[[ Supplied records, beginning ]]

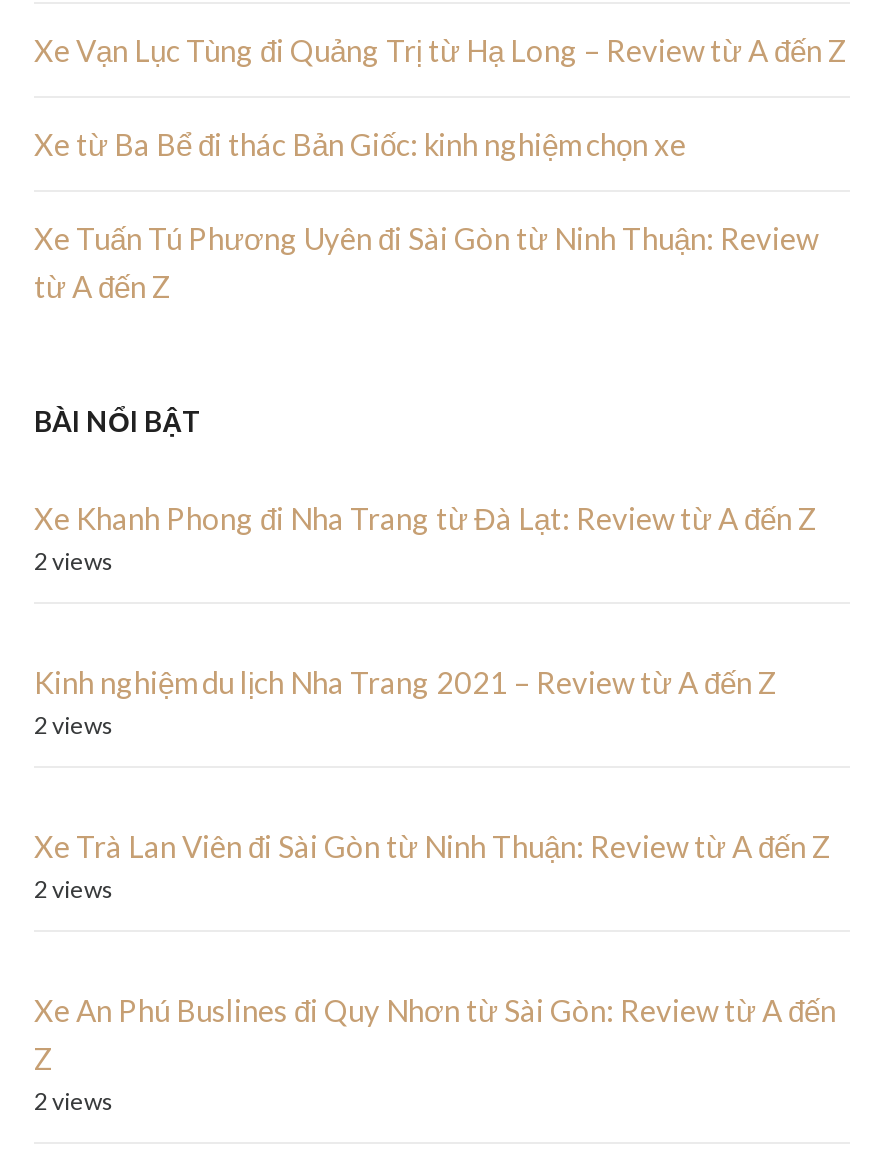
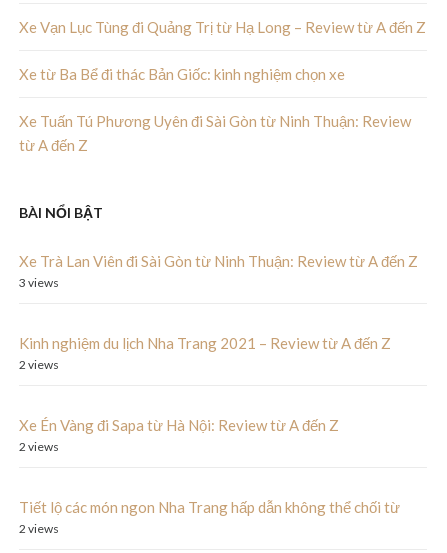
- Xe Khanh Phong đi Nha Trang từ Đà Lạt: Review từ A đến Z
- 2 views
+ 3 views

+ Xe Én Vàng đi Sapa từ Hà Nội: Review từ A đến Z

moved up: Xe Trà Lan Viên đi Sài Gòn từ Ninh Thuận: Review từ A đến Z

- Xe An Phú Buslines đi Quy Nhơn từ Sài Gòn: Review từ A đến
- Z
+ Tiết lộ các món ngon Nha Trang hấp dẫn không thể chối từ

[[ Supplied records, end ]]

## Your task
Across these entries, count each line where the string "Review" shows up. Give only the count.

## Answer to the exercise
4